[Opening Extracted information section]
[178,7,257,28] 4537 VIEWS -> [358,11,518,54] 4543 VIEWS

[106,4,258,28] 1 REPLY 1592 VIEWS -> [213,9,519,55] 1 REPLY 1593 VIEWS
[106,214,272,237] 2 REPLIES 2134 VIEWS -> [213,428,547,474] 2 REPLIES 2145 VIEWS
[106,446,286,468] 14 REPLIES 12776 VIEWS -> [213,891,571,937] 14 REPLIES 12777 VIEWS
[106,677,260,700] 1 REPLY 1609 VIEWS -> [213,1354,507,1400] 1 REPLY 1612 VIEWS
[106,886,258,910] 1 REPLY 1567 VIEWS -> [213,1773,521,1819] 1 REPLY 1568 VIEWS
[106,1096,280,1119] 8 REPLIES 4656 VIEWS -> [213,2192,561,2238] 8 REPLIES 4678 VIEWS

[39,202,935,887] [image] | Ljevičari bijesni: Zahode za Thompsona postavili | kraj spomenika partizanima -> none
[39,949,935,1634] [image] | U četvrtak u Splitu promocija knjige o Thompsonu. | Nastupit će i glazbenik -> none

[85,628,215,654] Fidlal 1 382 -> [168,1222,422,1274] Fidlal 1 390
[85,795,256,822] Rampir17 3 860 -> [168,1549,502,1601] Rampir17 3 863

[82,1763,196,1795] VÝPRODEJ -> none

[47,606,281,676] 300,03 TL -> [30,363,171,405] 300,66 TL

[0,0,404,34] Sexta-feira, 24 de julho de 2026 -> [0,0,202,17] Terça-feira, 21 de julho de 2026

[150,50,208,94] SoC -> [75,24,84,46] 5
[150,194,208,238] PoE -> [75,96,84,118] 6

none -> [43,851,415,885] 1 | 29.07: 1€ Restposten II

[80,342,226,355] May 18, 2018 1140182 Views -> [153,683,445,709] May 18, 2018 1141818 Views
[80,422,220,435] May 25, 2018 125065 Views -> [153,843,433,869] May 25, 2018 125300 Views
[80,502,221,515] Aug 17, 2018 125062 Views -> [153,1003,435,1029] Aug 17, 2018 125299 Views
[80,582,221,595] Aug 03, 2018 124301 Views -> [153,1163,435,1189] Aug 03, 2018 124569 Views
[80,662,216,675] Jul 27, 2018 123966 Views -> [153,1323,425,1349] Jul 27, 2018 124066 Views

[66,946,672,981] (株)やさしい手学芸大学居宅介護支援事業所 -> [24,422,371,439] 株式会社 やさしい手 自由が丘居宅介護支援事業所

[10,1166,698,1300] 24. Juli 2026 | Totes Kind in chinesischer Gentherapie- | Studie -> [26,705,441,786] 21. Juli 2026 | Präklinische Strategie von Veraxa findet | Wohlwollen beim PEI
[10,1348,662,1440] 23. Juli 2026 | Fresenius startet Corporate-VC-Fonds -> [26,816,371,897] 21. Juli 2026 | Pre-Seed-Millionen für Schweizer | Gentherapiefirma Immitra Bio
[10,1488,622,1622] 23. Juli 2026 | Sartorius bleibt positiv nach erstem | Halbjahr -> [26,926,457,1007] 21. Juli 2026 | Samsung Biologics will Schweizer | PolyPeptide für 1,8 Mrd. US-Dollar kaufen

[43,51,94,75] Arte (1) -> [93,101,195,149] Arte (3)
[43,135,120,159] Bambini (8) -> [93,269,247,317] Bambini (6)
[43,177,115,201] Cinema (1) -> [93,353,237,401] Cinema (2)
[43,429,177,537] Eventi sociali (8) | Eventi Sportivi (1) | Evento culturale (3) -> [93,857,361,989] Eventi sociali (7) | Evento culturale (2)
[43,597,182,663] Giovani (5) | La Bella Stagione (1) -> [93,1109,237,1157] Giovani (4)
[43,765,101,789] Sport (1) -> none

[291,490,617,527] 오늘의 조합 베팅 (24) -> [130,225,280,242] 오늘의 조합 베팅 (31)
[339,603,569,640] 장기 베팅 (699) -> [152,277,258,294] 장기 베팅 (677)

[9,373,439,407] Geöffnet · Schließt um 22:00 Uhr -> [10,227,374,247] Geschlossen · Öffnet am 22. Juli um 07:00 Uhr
[Closing Extracted information section]
→ **Your task**
Lines after the one containing "[106,214,272,237] 2 REPLIES" are left out; every line from the start of the entries through that line is restated word for word.

→ **Solution**
[178,7,257,28] 4537 VIEWS -> [358,11,518,54] 4543 VIEWS

[106,4,258,28] 1 REPLY 1592 VIEWS -> [213,9,519,55] 1 REPLY 1593 VIEWS
[106,214,272,237] 2 REPLIES 2134 VIEWS -> [213,428,547,474] 2 REPLIES 2145 VIEWS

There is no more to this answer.